Record extracts START

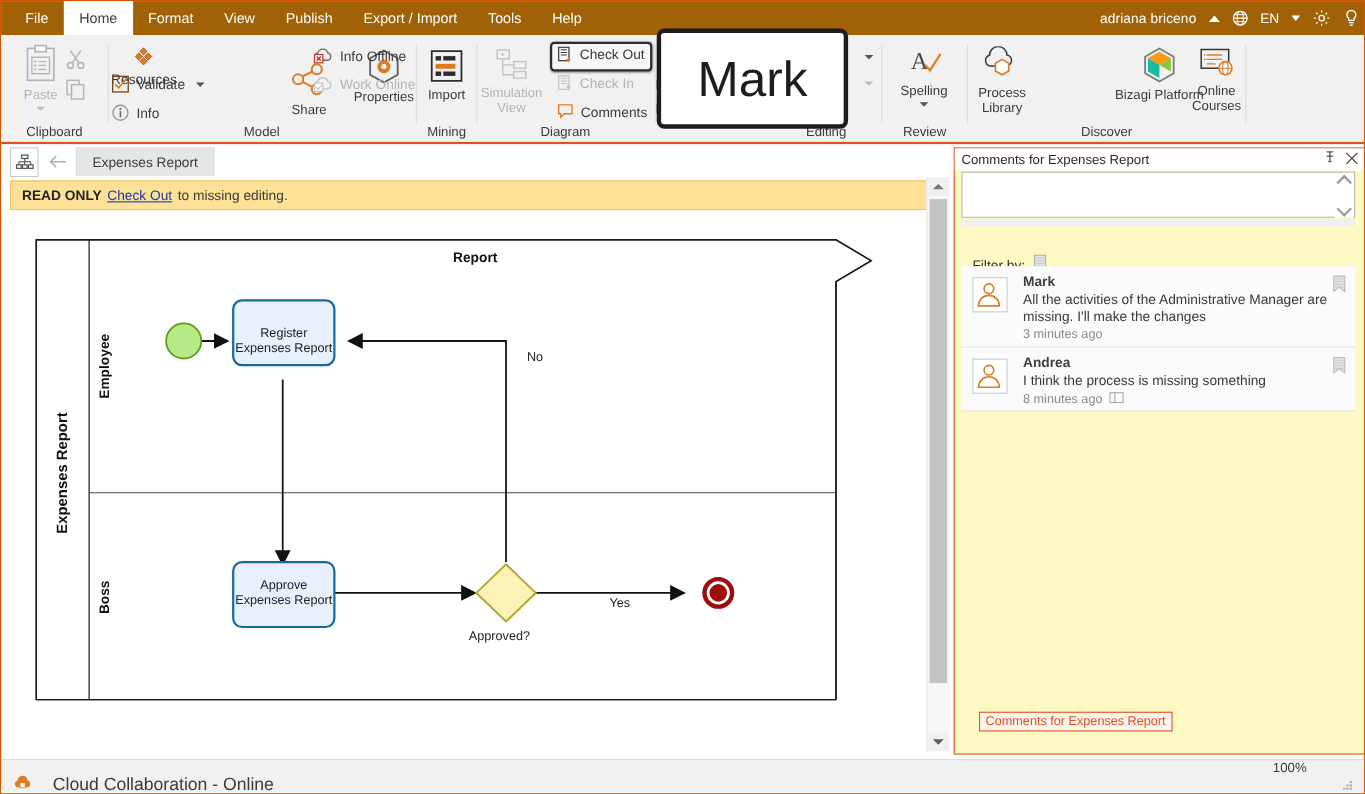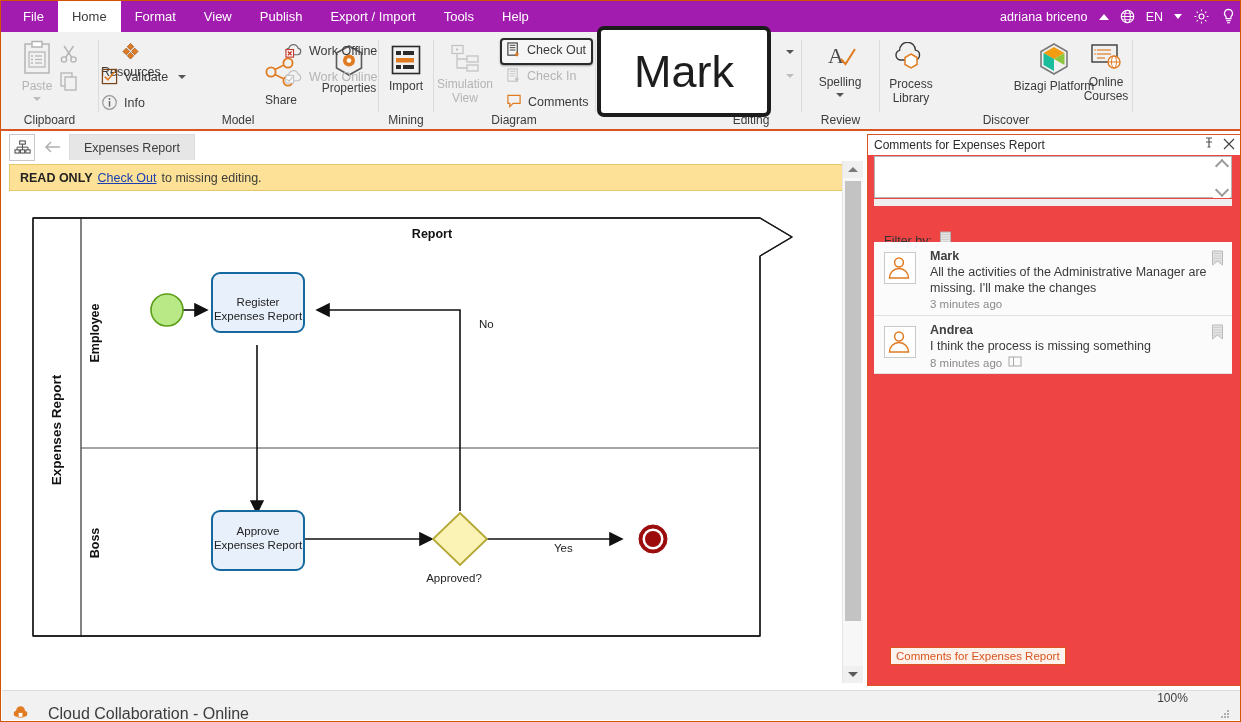--- a/index.html
+++ b/index.html
@@ -13,7 +13,7 @@
        border:1px solid #d35400;background:#fff;overflow:hidden;}
 
   
-  .titlebar{position:absolute;left:0;top:0;width:1241px;height:31px;background:#a21caf;}
+  .titlebar{position:absolute;left:0;top:0;width:1241px;height:31px;background:#a16207;}
   .tabs{position:absolute;left:8px;top:0;height:31px;display:flex;align-items:stretch;}
   .tab{display:flex;align-items:center;padding:0 14px;color:#fff;font-size:13px;
        height:31px;box-sizing:border-box;cursor:default;white-space:nowrap;}

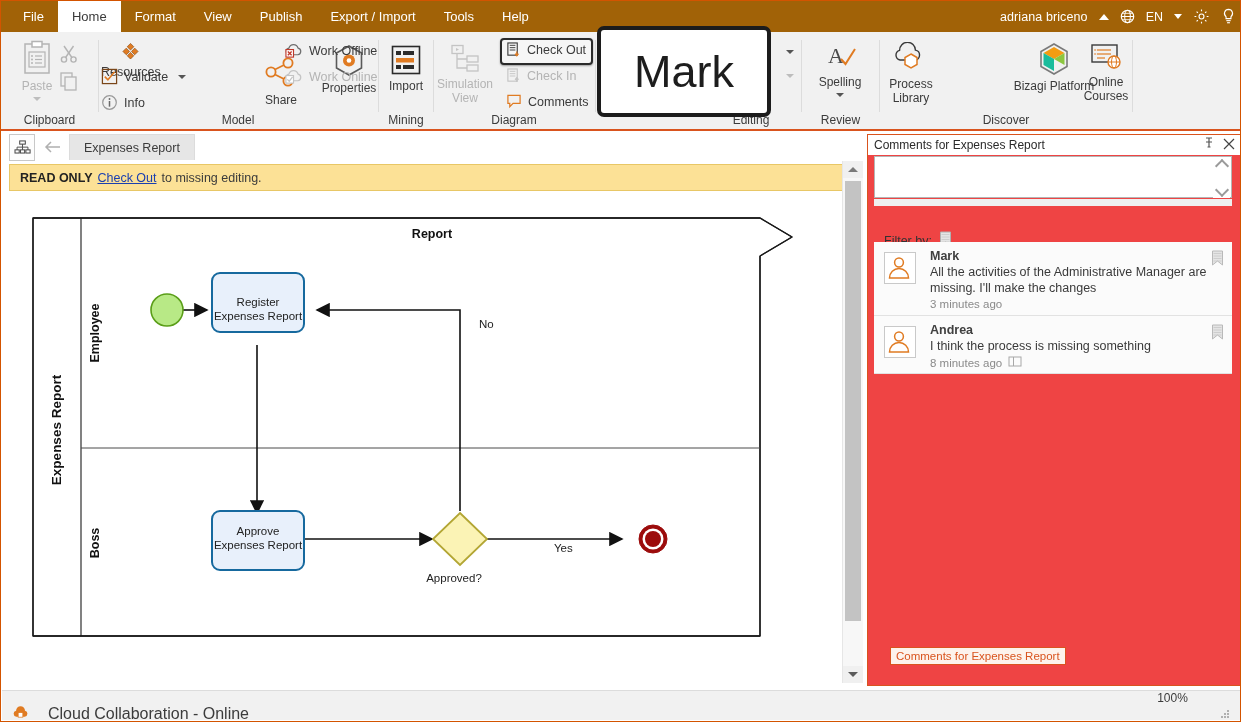--- a/index.html
+++ b/index.html
@@ -273,7 +273,7 @@
           <rect x="2" y="8" width="8" height="8" fill="#fff" stroke="#C0392B" stroke-width="1.2"></rect>
           <path d="M4 10 L8 14 M8 10 L4 14" stroke="#C0392B" stroke-width="1.4"></path>
         </svg>
-        <span>Work Offline</span>
+        <span>Info Offline</span>
       </div>
       <div class="smbtn dim" style="left:185px;top:36px;">
         <svg width="19" height="17" viewBox="0 0 20 18">

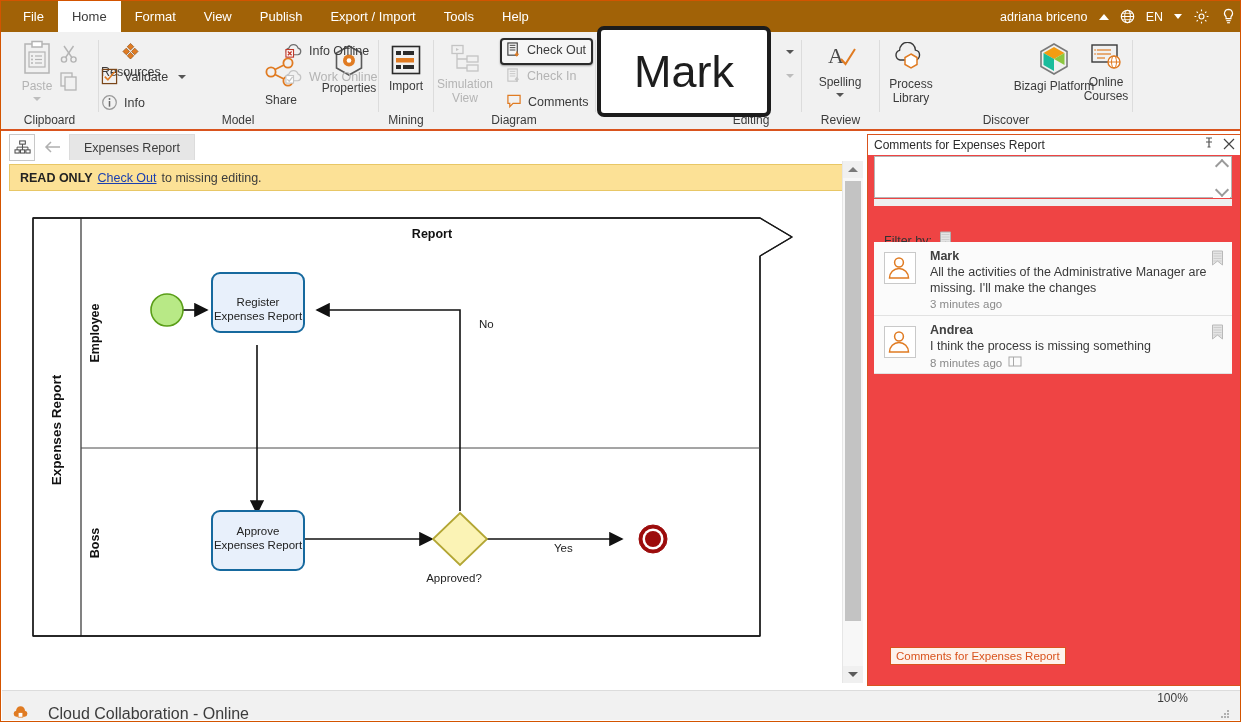--- a/index.html
+++ b/index.html
@@ -72,7 +72,7 @@
   .tri-dn{width:0;height:0;border-left:5px solid transparent;border-right:5px solid transparent;border-top:5px solid #5b5b5b;}
 
   
-  .cpanel{position:absolute;left:866px;top:133px;width:374px;height:552px;background:#ef4444;
+  .cpanel{position:absolute;left:866px;top:133px;width:374px;height:552px;background:#fef9c3;
           border:1px solid #D9541E;box-sizing:border-box;}
   .cp-title{position:absolute;left:0;top:0;width:100%;height:20px;display:flex;align-items:center;
             padding-left:6px;font-size:12px;color:#2a2a2a;box-sizing:border-box;background:#fff;}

Record extracts END

- Action item -
The lines to copy are those above that contain "display".

- Completed exercise -
   .tabs{position:absolute;left:8px;top:0;height:31px;display:flex;align-items:stretch;}
   .tab{display:flex;align-items:center;padding:0 14px;color:#fff;font-size:13px;
   .cp-title{position:absolute;left:0;top:0;width:100%;height:20px;display:flex;align-items:center;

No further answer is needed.